= Problem =
Search the records for lines with the word "Binnenlandse" and copy each match.
(Material for this exercise)
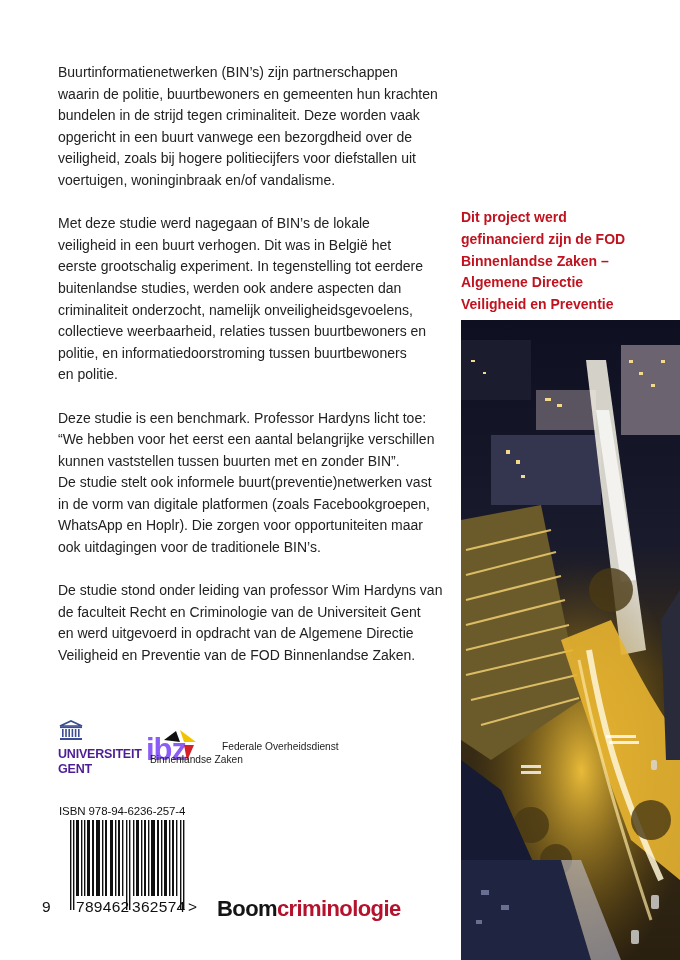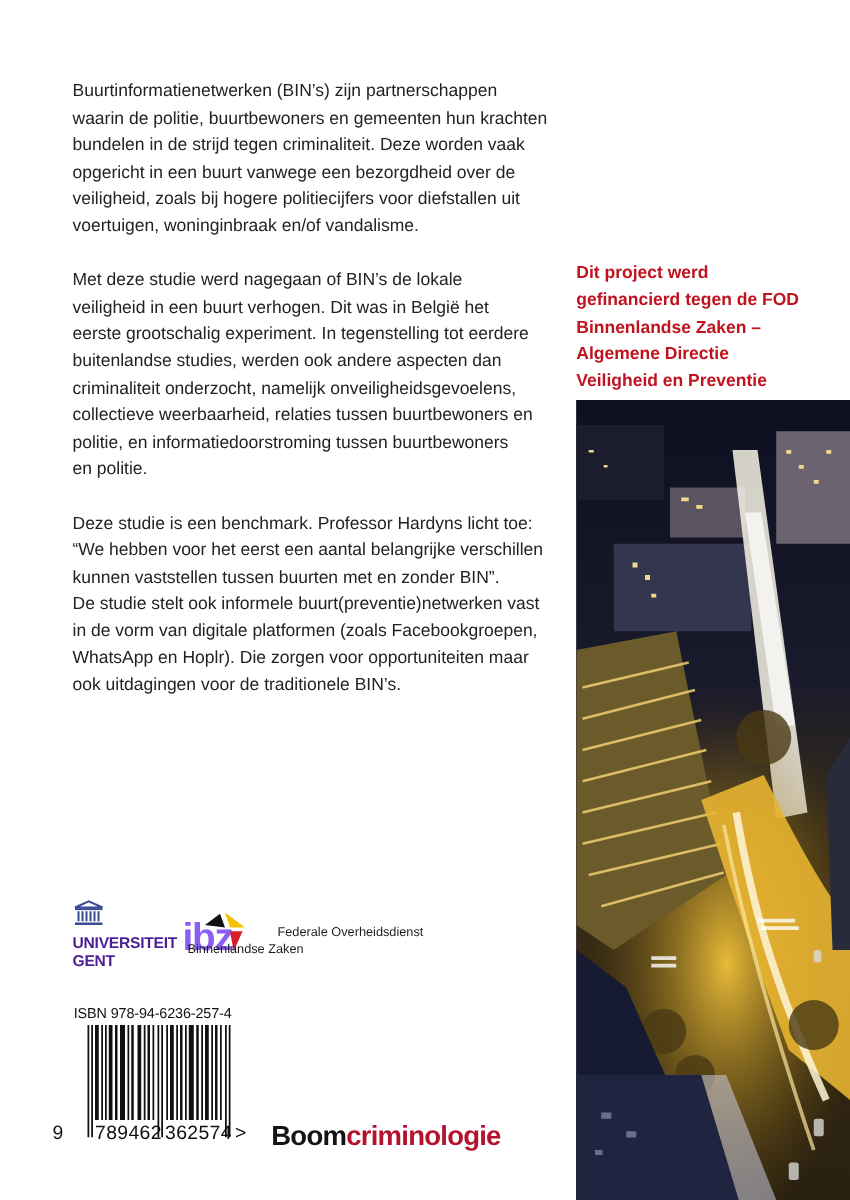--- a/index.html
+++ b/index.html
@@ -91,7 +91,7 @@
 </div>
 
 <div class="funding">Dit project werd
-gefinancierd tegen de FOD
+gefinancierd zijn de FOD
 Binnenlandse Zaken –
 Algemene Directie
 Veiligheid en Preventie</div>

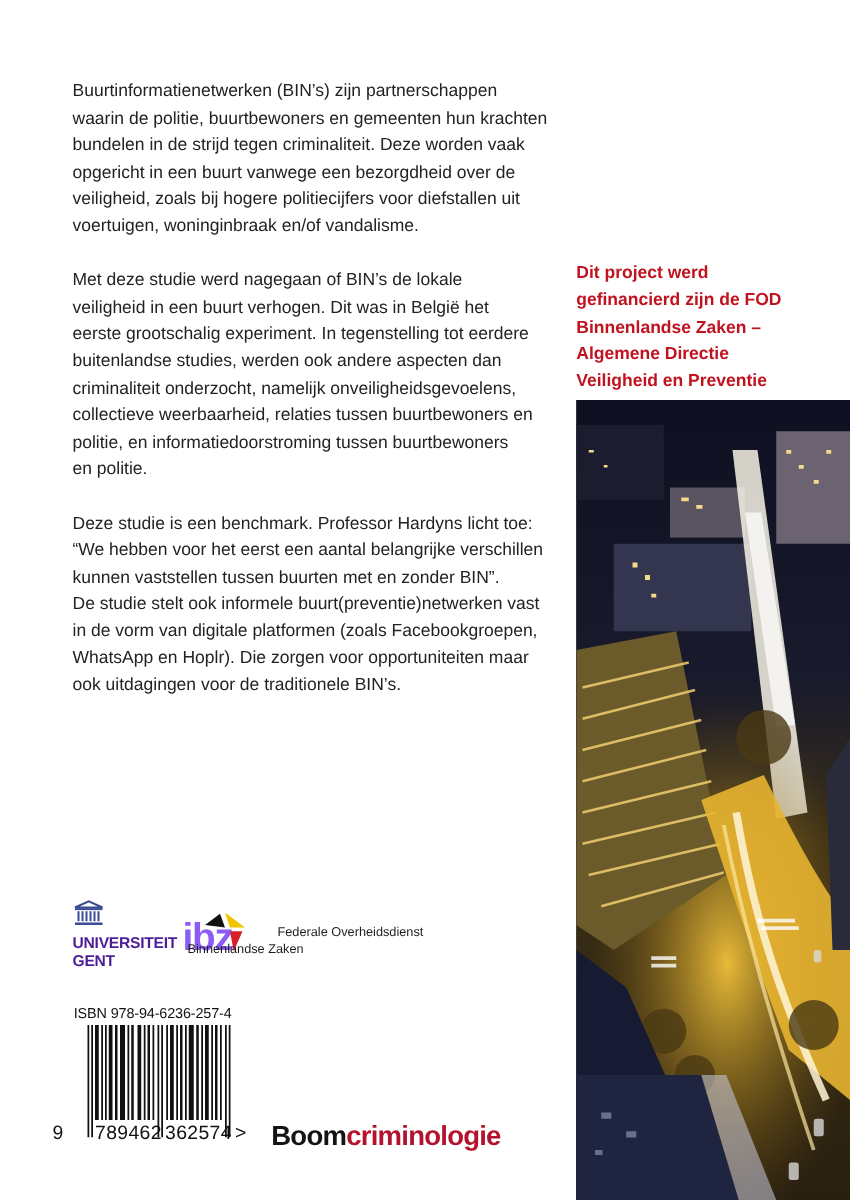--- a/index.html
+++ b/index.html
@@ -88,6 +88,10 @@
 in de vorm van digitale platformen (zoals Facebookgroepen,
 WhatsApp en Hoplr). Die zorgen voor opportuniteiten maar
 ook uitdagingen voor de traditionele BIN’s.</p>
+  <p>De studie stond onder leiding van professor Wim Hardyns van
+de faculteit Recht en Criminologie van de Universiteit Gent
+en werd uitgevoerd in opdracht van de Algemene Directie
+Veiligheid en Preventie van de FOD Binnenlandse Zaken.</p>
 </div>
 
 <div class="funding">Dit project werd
(End Material for this exercise)
(Material for this exercise)
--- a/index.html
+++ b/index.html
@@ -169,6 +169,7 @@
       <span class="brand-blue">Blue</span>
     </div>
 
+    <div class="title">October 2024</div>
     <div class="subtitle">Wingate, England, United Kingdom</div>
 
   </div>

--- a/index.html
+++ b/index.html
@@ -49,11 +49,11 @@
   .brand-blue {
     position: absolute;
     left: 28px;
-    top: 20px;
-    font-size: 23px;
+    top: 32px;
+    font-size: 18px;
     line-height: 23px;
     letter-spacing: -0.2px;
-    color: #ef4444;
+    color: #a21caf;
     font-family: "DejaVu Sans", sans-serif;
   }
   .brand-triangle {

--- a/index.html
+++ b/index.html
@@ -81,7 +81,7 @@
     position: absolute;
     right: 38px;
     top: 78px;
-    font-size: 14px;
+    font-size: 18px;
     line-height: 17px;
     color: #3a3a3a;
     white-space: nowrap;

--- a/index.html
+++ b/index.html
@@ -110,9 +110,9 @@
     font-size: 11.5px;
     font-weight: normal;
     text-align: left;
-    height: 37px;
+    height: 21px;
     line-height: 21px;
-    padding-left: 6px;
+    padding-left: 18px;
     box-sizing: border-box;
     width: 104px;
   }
(End Material for this exercise)
= Exercise answer =
 Binnenlandse Zaken –
+Veiligheid en Preventie van de FOD Binnenlandse Zaken.</p>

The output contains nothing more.